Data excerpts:
.....
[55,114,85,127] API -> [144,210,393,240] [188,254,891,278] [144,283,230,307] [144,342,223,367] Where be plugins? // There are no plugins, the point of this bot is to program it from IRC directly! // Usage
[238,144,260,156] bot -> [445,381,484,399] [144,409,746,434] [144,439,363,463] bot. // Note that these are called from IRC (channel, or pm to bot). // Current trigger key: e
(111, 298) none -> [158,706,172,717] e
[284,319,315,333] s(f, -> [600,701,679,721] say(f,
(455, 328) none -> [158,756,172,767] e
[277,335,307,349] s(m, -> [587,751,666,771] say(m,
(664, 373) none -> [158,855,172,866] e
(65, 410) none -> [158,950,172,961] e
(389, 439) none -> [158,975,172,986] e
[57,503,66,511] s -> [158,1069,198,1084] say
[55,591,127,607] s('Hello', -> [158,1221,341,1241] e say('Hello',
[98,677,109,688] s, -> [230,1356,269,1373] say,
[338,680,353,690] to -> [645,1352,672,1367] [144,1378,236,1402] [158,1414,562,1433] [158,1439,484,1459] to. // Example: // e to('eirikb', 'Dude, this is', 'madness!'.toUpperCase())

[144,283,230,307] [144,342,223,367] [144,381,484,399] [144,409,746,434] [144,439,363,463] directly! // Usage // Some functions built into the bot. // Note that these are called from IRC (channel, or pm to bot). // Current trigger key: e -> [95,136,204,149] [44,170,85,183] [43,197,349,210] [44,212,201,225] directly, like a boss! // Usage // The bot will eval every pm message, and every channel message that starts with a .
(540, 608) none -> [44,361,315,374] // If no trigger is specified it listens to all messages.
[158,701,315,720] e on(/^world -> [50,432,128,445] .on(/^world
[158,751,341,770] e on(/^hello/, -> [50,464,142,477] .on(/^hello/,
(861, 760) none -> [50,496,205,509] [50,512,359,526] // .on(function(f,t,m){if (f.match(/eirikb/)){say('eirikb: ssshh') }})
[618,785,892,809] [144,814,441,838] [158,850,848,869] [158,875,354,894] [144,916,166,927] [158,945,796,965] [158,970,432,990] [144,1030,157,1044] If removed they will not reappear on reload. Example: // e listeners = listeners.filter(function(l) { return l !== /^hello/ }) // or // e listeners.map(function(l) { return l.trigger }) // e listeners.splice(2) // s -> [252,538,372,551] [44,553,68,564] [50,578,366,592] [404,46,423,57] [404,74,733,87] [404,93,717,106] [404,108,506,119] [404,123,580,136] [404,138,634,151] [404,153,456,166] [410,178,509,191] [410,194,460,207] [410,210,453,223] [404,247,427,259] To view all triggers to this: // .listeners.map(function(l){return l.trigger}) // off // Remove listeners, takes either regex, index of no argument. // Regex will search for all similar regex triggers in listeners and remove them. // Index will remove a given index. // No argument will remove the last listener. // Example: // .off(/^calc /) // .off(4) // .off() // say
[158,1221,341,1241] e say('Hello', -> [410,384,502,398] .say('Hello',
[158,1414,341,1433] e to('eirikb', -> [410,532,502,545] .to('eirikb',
.....
Looking at the records above, return exactly the lines from the line with "[55,591,127,607] s('Hello', ->" to the line with "(861, 760) none", both ends included.

Exercise solution
[55,591,127,607] s('Hello', -> [158,1221,341,1241] e say('Hello',
[98,677,109,688] s, -> [230,1356,269,1373] say,
[338,680,353,690] to -> [645,1352,672,1367] [144,1378,236,1402] [158,1414,562,1433] [158,1439,484,1459] to. // Example: // e to('eirikb', 'Dude, this is', 'madness!'.toUpperCase())

[144,283,230,307] [144,342,223,367] [144,381,484,399] [144,409,746,434] [144,439,363,463] directly! // Usage // Some functions built into the bot. // Note that these are called from IRC (channel, or pm to bot). // Current trigger key: e -> [95,136,204,149] [44,170,85,183] [43,197,349,210] [44,212,201,225] directly, like a boss! // Usage // The bot will eval every pm message, and every channel message that starts with a .
(540, 608) none -> [44,361,315,374] // If no trigger is specified it listens to all messages.
[158,701,315,720] e on(/^world -> [50,432,128,445] .on(/^world
[158,751,341,770] e on(/^hello/, -> [50,464,142,477] .on(/^hello/,
(861, 760) none -> [50,496,205,509] [50,512,359,526] // .on(function(f,t,m){if (f.match(/eirikb/)){say('eirikb: ssshh') }})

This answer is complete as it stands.